O caso envolve o atacante José Martínez, do Corinthians, que sofreu lesão grave e pode afetar a avaliação de uma eventual rescisão por justa causa. A diretoria analisa o cenário jurídico após o retorno do jogador e a possibilidade de participação em atividades fora do clube. A discussão gira em torno da legalidade e dos requisitos para uma demissão por dolo ou culpa grave, conforme a Lei Pelé.
Especialistas lembram que a rescisão por justa causa é medida excepcional e depende de regulamento interno, prova robusta de dolo ou culpa grave e demonstrar que o atleta agiu com imprudência. Também é necessária a comprovação de desrespeito a orientações médicas ou alerta de saúde do clube.
A avaliação foca em entender se a lesão teve origem direta na atividade recreativa durante as férias ou se resulta da rotina de treino do futebol profissional. Para isso, há necessidade de perícia médica e análise de prontuários, relatórios e comunicações formais do clube.
A defesa técnica aponta que a situação pode exigir uma avaliação pericial para confirmar se o evento causou ou agravou a lesão, levando em conta depoimentos de membros da comissão técnica e pessoas ligadas ao jogador. O objetivo é esclarecer o nexo causal.
Entre os riscos, o clube precisa considerar direitos do atleta durante a recuperação e impactos financeiros.

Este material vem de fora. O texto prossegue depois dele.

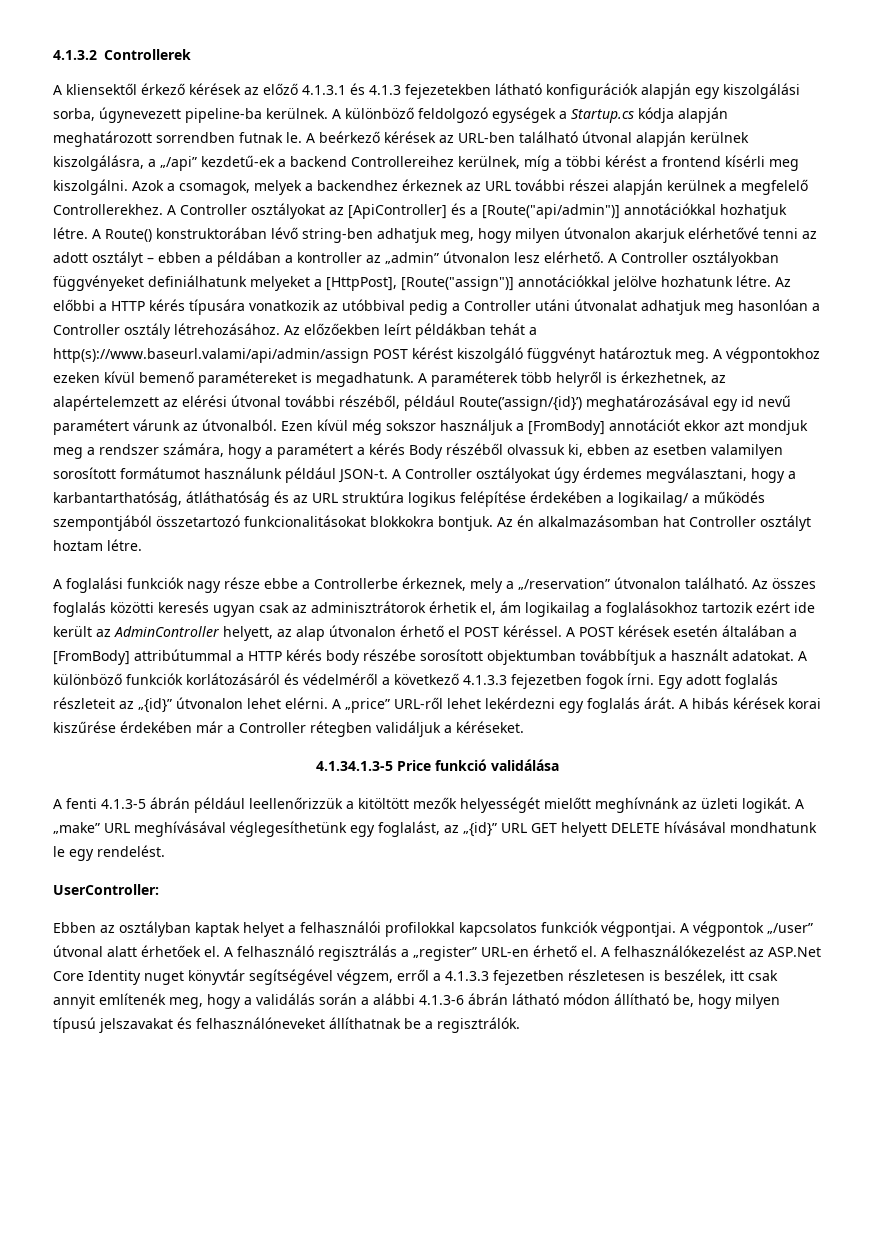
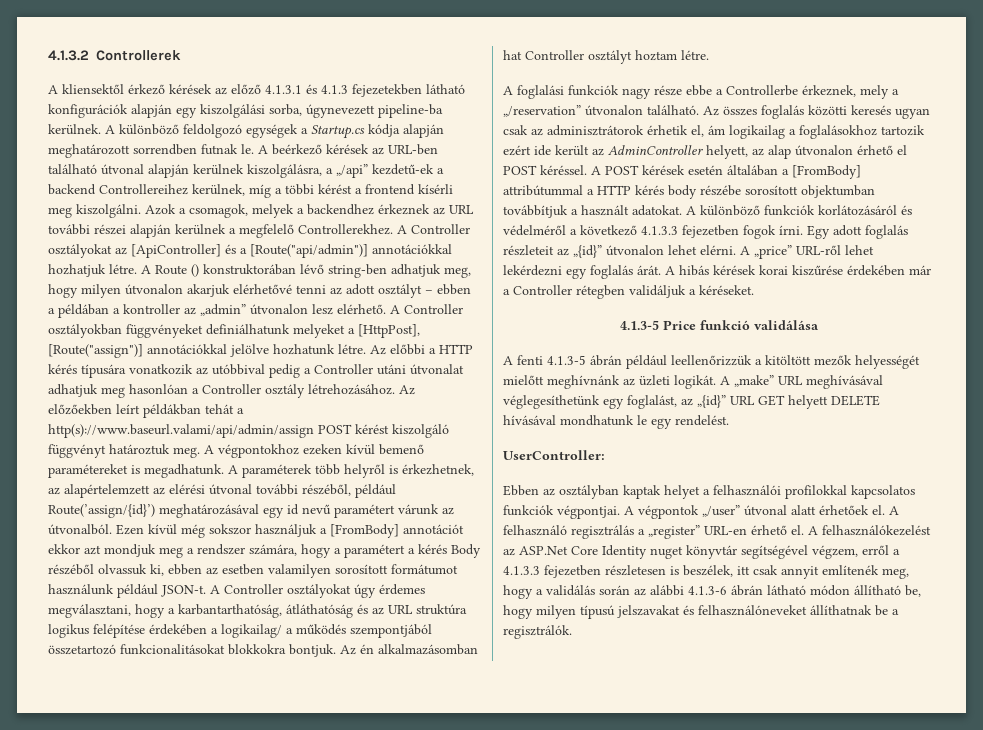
- A Route() konstruktorában lévő string-ben adhatjuk meg, hogy milyen útvonalon akarjuk elérhetővé tenni az adott osztályt – ebben a példában a kontroller az „admin” útvonalon lesz elérhető.
+ A Route () konstruktorában lévő string-ben adhatjuk meg, hogy milyen útvonalon akarjuk elérhetővé tenni az adott osztályt – ebben a példában a kontroller az „admin” útvonalon lesz elérhető.
- 4.1.34.1.3-5 Price funkció validálása
+ 4.1.3-5 Price funkció validálása
- A felhasználókezelést az ASP.Net Core Identity nuget könyvtár segítségével végzem, erről a 4.1.3.3 fejezetben részletesen is beszélek, itt csak annyit említenék meg, hogy a validálás során a alábbi 4.1.3-6 ábrán látható módon állítható be, hogy milyen típusú jelszavakat és felhasználóneveket állíthatnak be a regisztrálók.
+ A felhasználókezelést az ASP.Net Core Identity nuget könyvtár segítségével végzem, erről a 4.1.3.3 fejezetben részletesen is beszélek, itt csak annyit említenék meg, hogy a validálás során az alábbi 4.1.3-6 ábrán látható módon állítható be, hogy milyen típusú jelszavakat és felhasználóneveket állíthatnak be a regisztrálók.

A proteção trabalhista tende a exigir tratamento médico, salário e estabilidade provisória, o que complica uma rescisão unilateral sem provas consistentes.
Caso a rescisão venha a ocorrer e haja reversão na Justiça do Trabalho, o Corinthians pode ser obrigado a pagar salários, 13º, férias com um terço e multa do FGTS, além de possível indenização por danos morais. Tais cenários também afetam a imagem do clube.
Especialistas ressaltam que a simples participação do jogador em atividades festivas durante as férias não basta para afastar o nexo entre lesão e trabalho. É preciso comprovar que a lesão não existia antes do período de descanso e que houve relação direta com a atividade realizada.